▶ [Information]
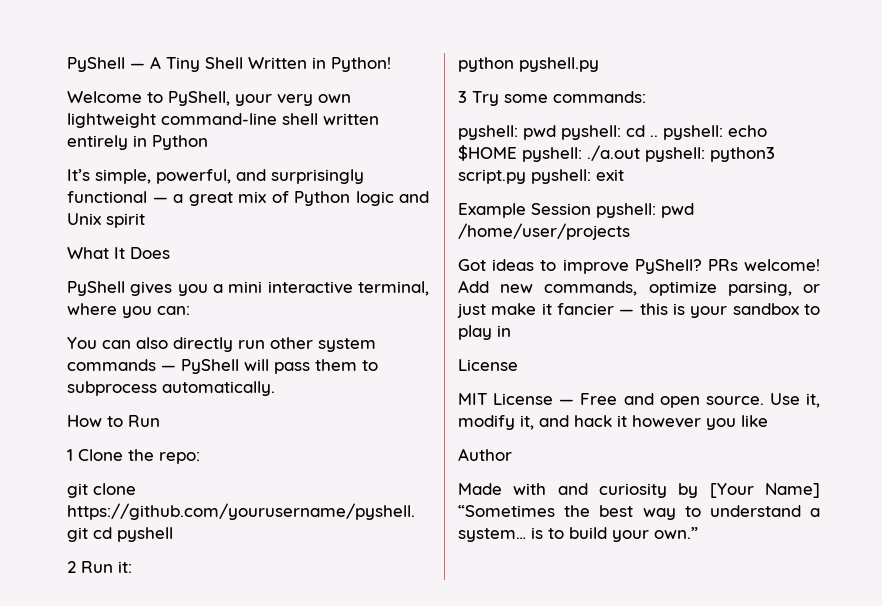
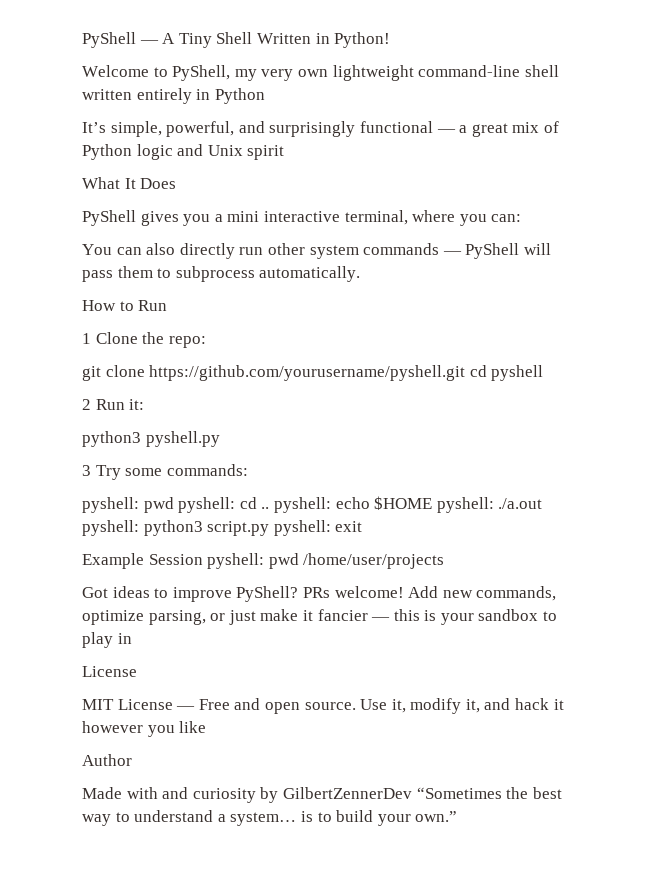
- Welcome to PyShell, your very own lightweight command-line shell written entirely in Python
+ Welcome to PyShell, my very own lightweight command-line shell written entirely in Python
- python pyshell.py
+ python3 pyshell.py
- Made with and curiosity by [Your Name] “Sometimes the best way to understand a system… is to build your own.”
+ Made with and curiosity by GilbertZennerDev “Sometimes the best way to understand a system… is to build your own.”

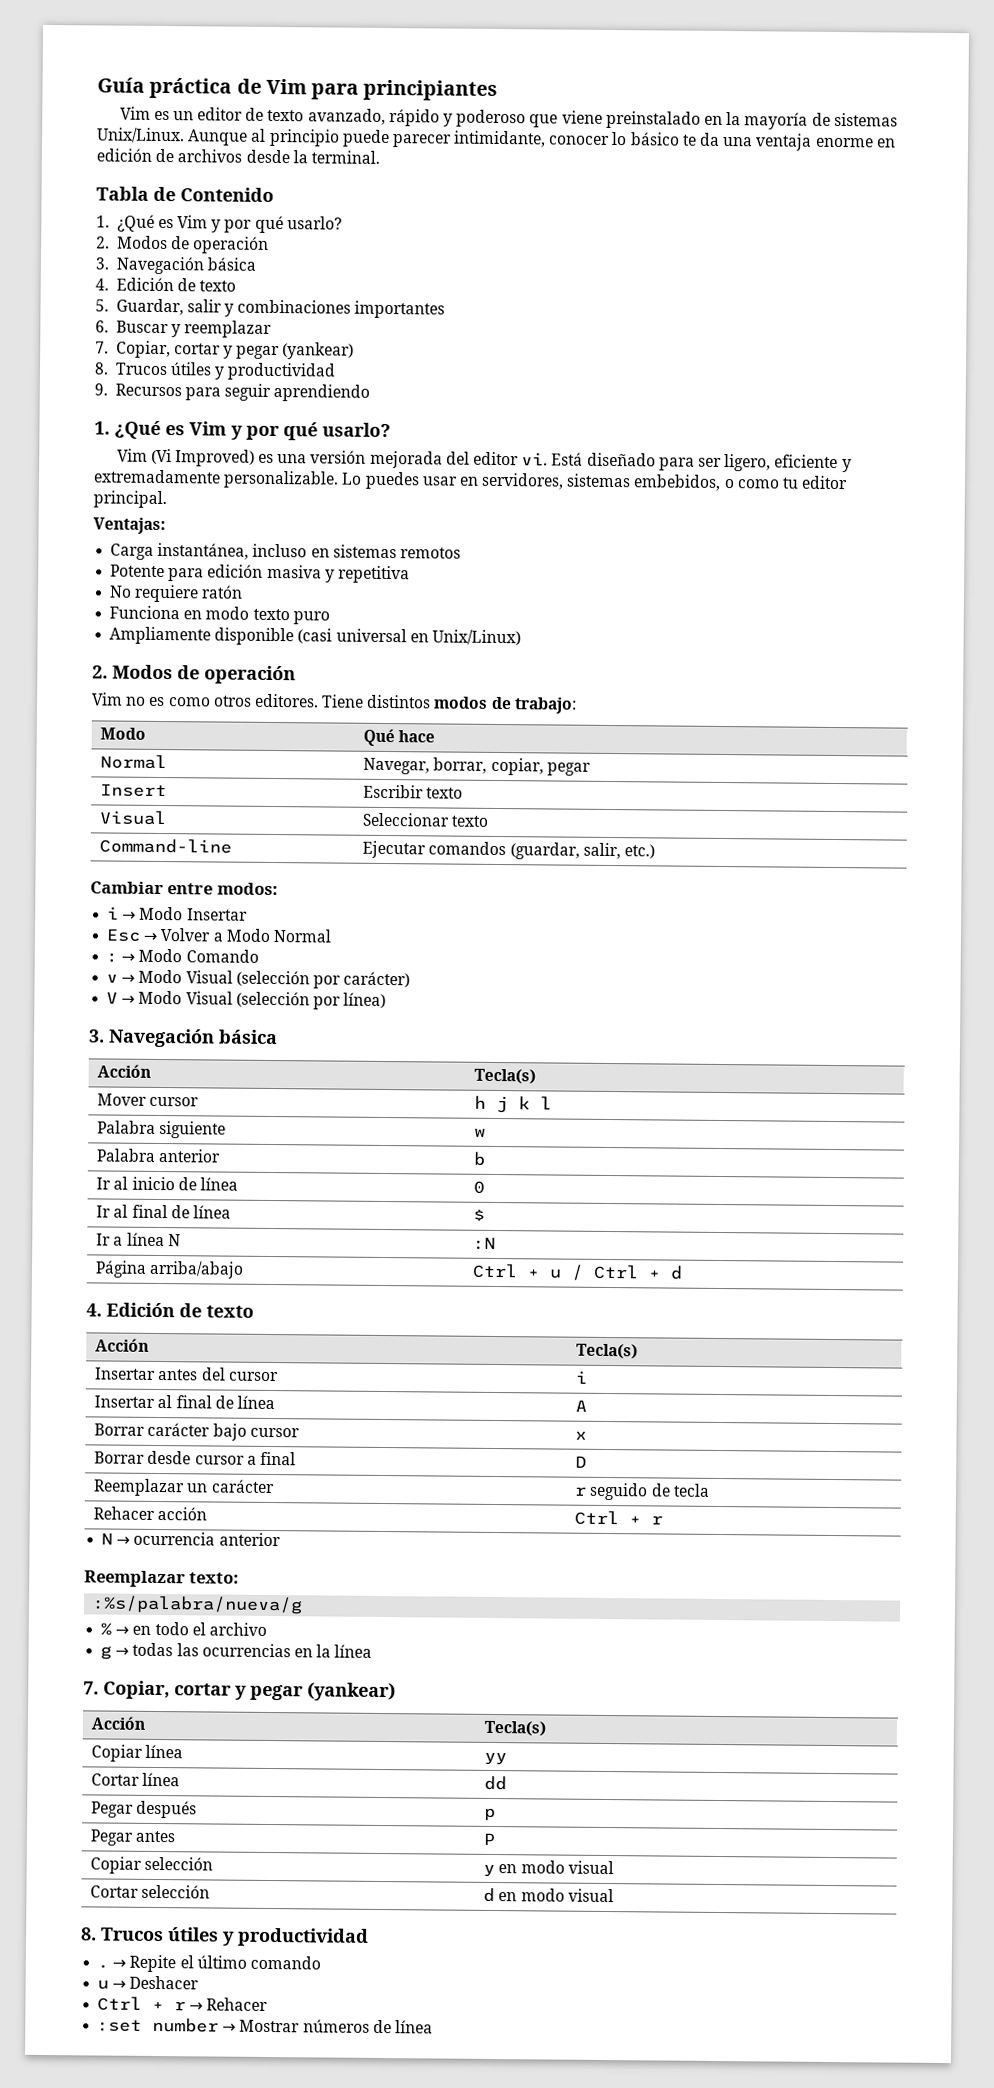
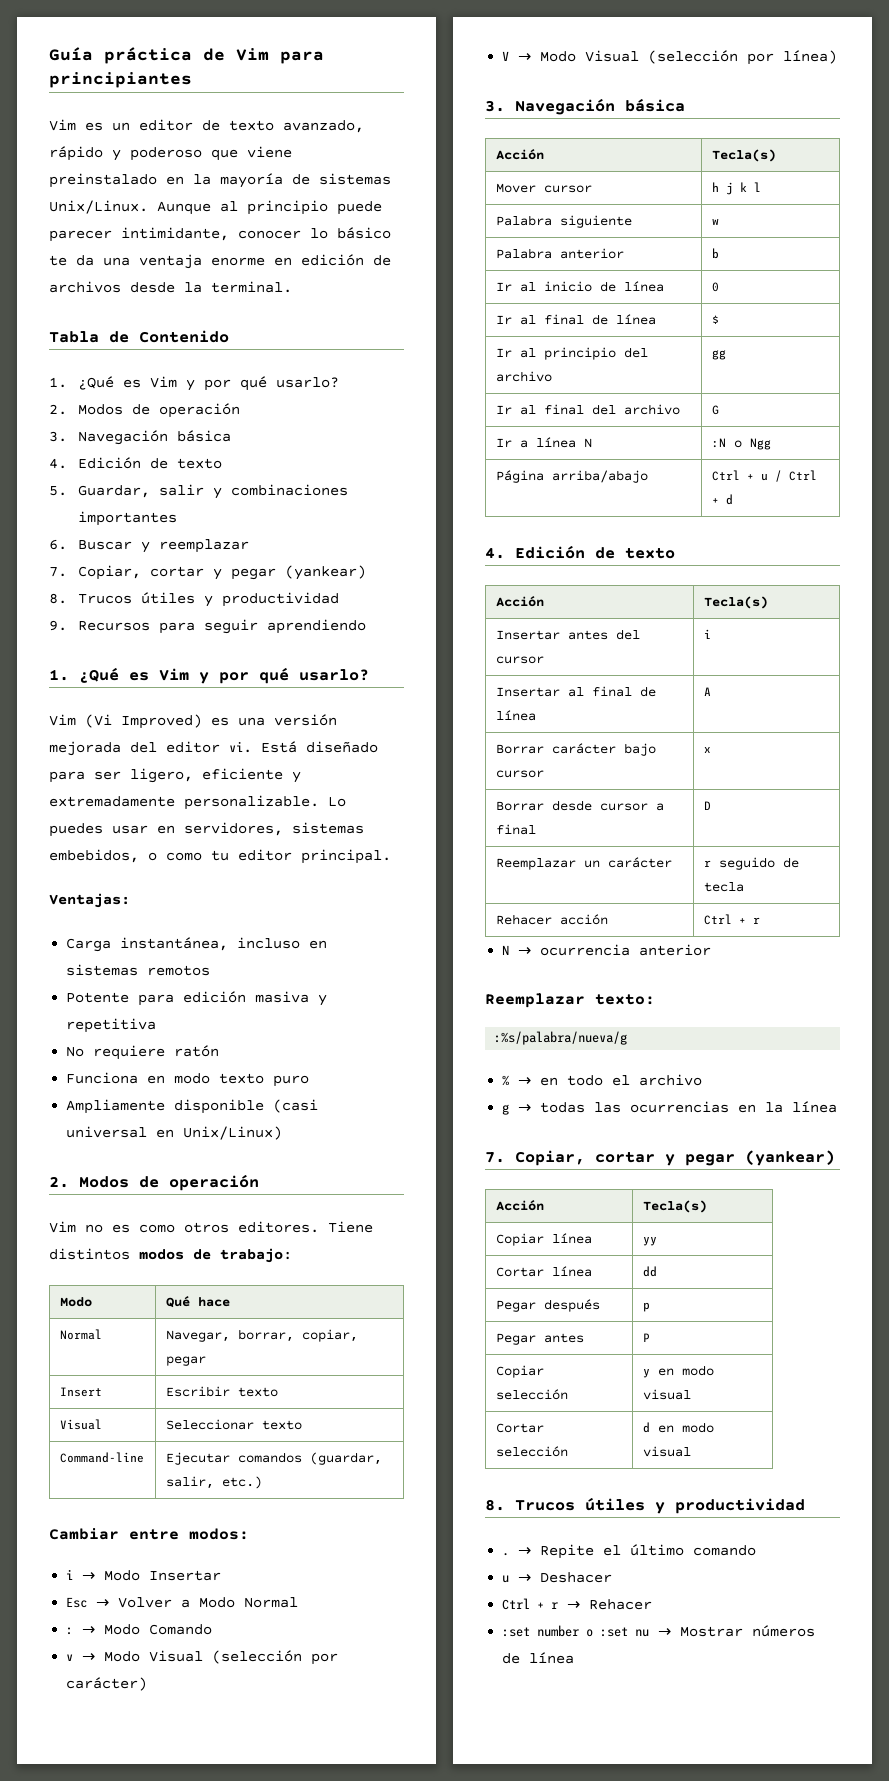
+ Ir al principio del archivo | gg
+ Ir al final del archivo | G
- Ir a línea N | :N
+ Ir a línea N | :N o Ngg
- :set number → Mostrar números de línea
+ :set number o :set nu → Mostrar números de línea

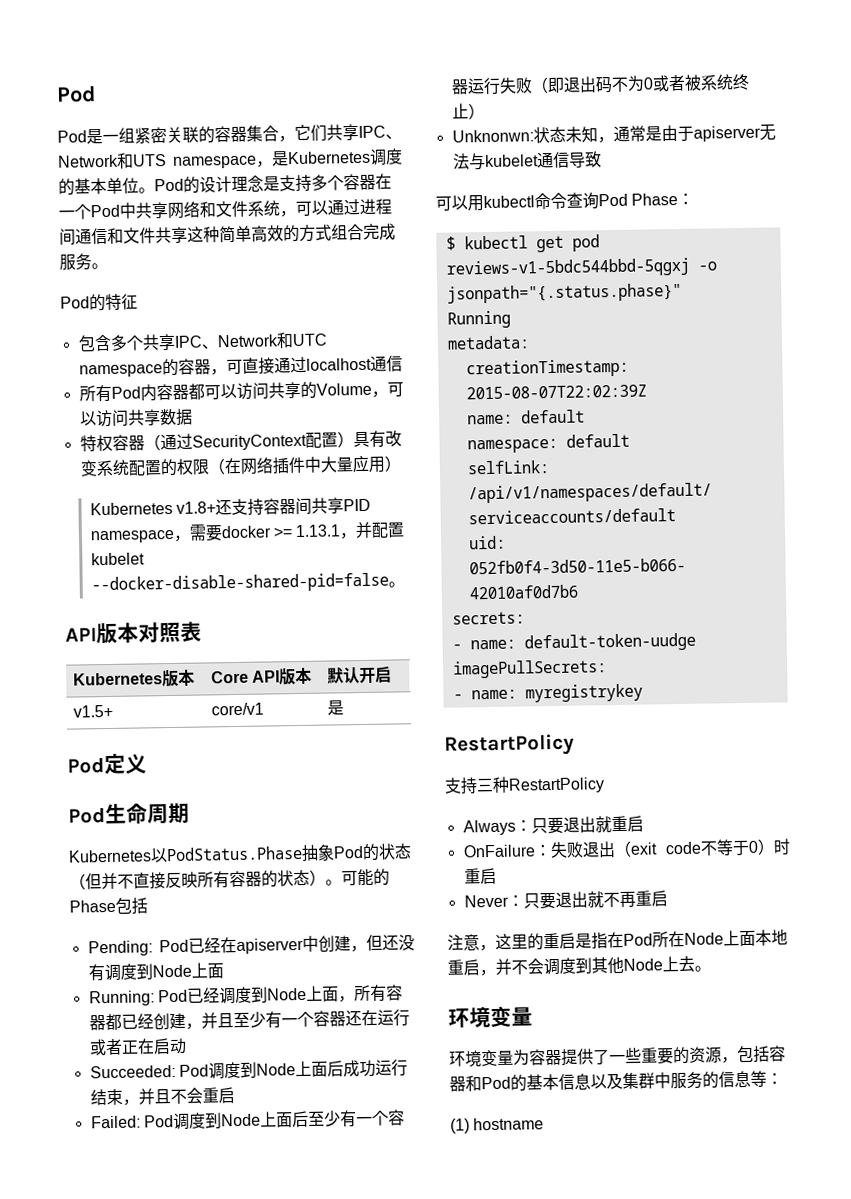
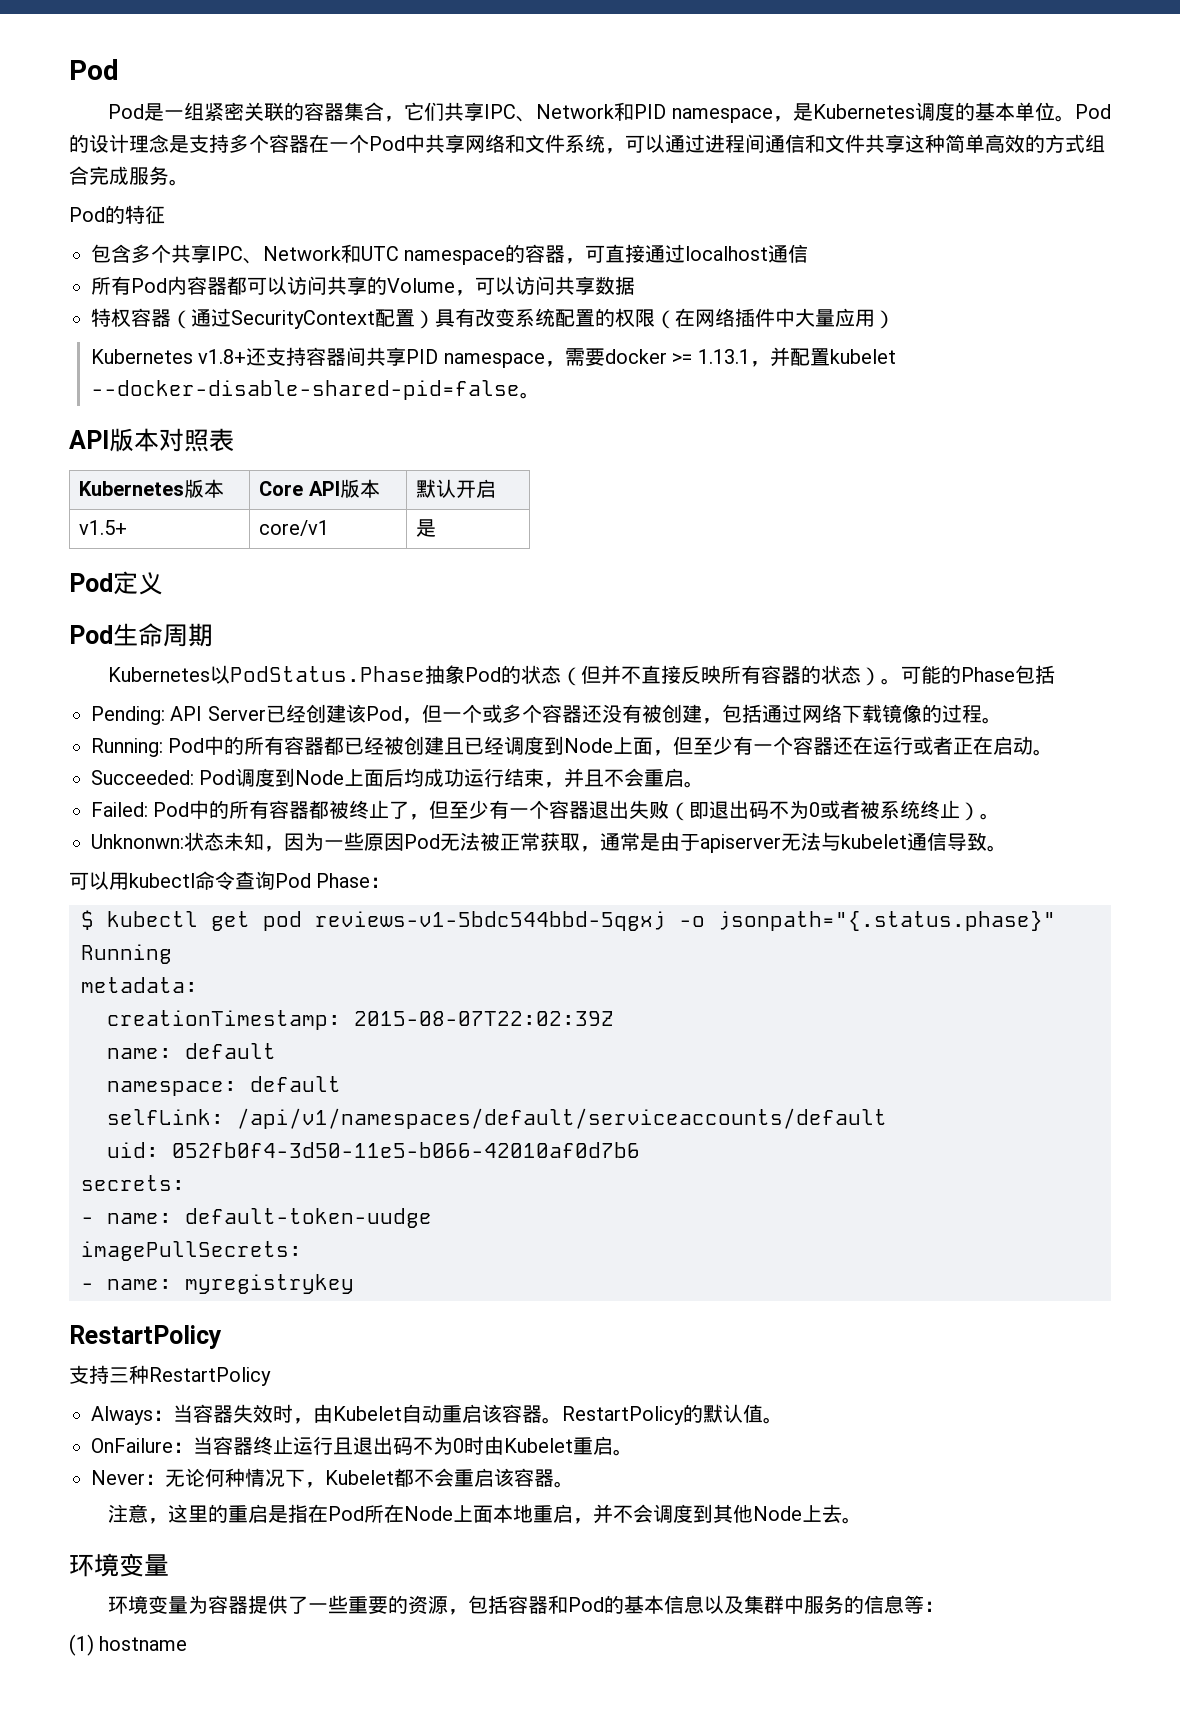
- Pod是一组紧密关联的容器集合，它们共享IPC、Network和UTS namespace，是Kubernetes调度的基本单位。
+ Pod是一组紧密关联的容器集合，它们共享IPC、Network和PID namespace，是Kubernetes调度的基本单位。
- Pending: Pod已经在apiserver中创建，但还没有调度到Node上面
- Running: Pod已经调度到Node上面，所有容器都已经创建，并且至少有一个容器还在运行或者正在启动
+ Pending: API Server已经创建该Pod，但一个或多个容器还没有被创建，包括通过网络下载镜像的过程。
+ Running: Pod中的所有容器都已经被创建且已经调度到Node上面，但至少有一个容器还在运行或者正在启动。
- Succeeded: Pod调度到Node上面后成功运行结束，并且不会重启
+ Succeeded: Pod调度到Node上面后均成功运行结束，并且不会重启。
- Failed: Pod调度到Node上面后至少有一个容器运行失败（即退出码不为0或者被系统终止）
+ Failed: Pod中的所有容器都被终止了，但至少有一个容器退出失败（即退出码不为0或者被系统终止）。
- Unknonwn:状态未知，通常是由于apiserver无法与kubelet通信导致
+ Unknonwn:状态未知，因为一些原因Pod无法被正常获取，通常是由于apiserver无法与kubelet通信导致。
- Always：只要退出就重启
- OnFailure：失败退出（exit code不等于0）时重启
+ Always：当容器失效时，由Kubelet自动重启该容器。RestartPolicy的默认值。
+ OnFailure：当容器终止运行且退出码不为0时由Kubelet重启。
- Never：只要退出就不再重启
+ Never：无论何种情况下，Kubelet都不会重启该容器。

▶ [Work request]
Where a line of the listing holds "curiosity", show that line.

▶ [Solution to the exercise]
- Made with and curiosity by [Your Name] “Sometimes the best way to understand a system… is to build your own.”
+ Made with and curiosity by GilbertZennerDev “Sometimes the best way to understand a system… is to build your own.”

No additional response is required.